More seriously, perhaps, he felt he was failing his art. Hemingway
had many grievous fault but there was one thing he did not lack:
artistic integrity. It shines like a beacon through his whole life.
He set himself the task of creating a new way of writing English,
and fiction, and he succeeded. It was one of the salient events in
the history of our language and is now an inescapable part of it.
He devoted to this task immense resources of creative skill, energy
and patience. That in itself was difficult. But far more difficult,
as he discovered, was to maintain the high creative standards he
had set for himself. This became apparent to him in the mid-1930s,
and added to his habitual depression.

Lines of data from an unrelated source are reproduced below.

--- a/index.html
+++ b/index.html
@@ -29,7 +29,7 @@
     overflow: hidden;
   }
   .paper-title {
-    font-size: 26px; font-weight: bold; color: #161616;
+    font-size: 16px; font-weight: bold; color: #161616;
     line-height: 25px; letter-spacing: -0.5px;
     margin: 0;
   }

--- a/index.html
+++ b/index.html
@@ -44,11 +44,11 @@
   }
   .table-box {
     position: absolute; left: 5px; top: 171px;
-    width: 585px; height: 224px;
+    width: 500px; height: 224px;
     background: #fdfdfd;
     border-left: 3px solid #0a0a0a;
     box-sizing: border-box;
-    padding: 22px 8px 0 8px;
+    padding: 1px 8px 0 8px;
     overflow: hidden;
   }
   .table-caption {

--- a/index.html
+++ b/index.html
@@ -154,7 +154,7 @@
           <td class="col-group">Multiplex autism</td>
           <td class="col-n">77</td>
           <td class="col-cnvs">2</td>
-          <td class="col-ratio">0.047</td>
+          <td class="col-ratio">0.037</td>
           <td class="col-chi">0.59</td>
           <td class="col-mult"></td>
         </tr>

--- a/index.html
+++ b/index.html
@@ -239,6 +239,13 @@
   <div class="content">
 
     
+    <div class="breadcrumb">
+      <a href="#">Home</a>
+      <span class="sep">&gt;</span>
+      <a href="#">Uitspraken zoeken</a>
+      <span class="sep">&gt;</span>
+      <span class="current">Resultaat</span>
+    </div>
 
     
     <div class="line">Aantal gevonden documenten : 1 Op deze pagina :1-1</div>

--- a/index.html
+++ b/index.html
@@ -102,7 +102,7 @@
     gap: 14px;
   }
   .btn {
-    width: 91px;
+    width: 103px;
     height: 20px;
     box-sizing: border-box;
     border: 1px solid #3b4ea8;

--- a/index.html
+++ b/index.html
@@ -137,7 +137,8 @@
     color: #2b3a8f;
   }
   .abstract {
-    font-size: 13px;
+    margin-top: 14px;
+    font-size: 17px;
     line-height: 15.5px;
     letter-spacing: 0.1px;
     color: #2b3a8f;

From then on his few successful
stories were aberrations in a long downward slide. If Hemingway had
been less of an artist, it might not have mattered to him as a man;
he would simply have written and published inferior novels, as many
writers do. But he knew when he wrote below his best, and the knowledge
was intolerable to him. He sought the help of alcohol, even in working
hours. He was first observed with a drink, a 'Rum St James', in front
of him while writing in the 1920s. This custom, rare at first, became
intermittent, then invariable. By the 1940s, he was said to wake
at 4.30am, 'usually starts drinking right away and writes standing
up, with a pencil in one hand and a drink in another'. The effect
on his work was exactly as might be expected, disastrous. An experienced
editor can always tell when a piece of writing has been produced
with the aid of alcohol, however gifted the author may be. Hemingway
began to produce large quantities of unpublishable material, or material
he felt did not reach the minimum standard he set himself. Some was
published nonetheless, and was seen to be inferior, even a parody
of his earlier work. There were one or two exceptions, notably The
Old Man and the Sea, though there was an element of self-parody
in that too. But the general level was low, and falling, and Hemingway's
awareness of his inability to recapture his genius, let alone develop
it, accelerated the spinning circle of depression and drink. He was
a man killed by his art, and his life holds a lesson all intellectuals
need to learn: that art is not enough."
Ernest "Papa" Hemingway
(1899-suicide 1961)
"He was a man killed by his art, and his life holds a lesson
all intellectuals need to learn: that art is not enough."
"AN ELEGY FOR ERNEST HEMINGWAY"
by Thomas Merton
Now for the first time on the night of your death
your name is mentioned in convents, ne cadas in obscurum.
Now with a true bell your story becomes final. Now
men in monasteries, men of requiems, familiar with
the dead, include you in their offices.
You stand anonymous among thousands, waiting in
the dark at great stations on the edge of countries
known to prayer alone, where fires are not merciless,
we hope, and not without end.
You pass briefly through our midst. Your books and
writing have not been consulted. Our prayers are
pro defunto N.
Yet some look up, as though among a crowd of prisoners
or displaced persons, they recognized a friend
once known in a far country. For these the sun also
rose after a forgotton war upon an idiom you made
great. They have not forgotten you. In their silence
you are still famous, no ritual shade.
How slowly this bell tolls in a monastery tower for a
whole age, and for the quick death of an unready
dynasty, and for that brave illusion: the adventurous
self?
For with one shot the whole hunt is ended!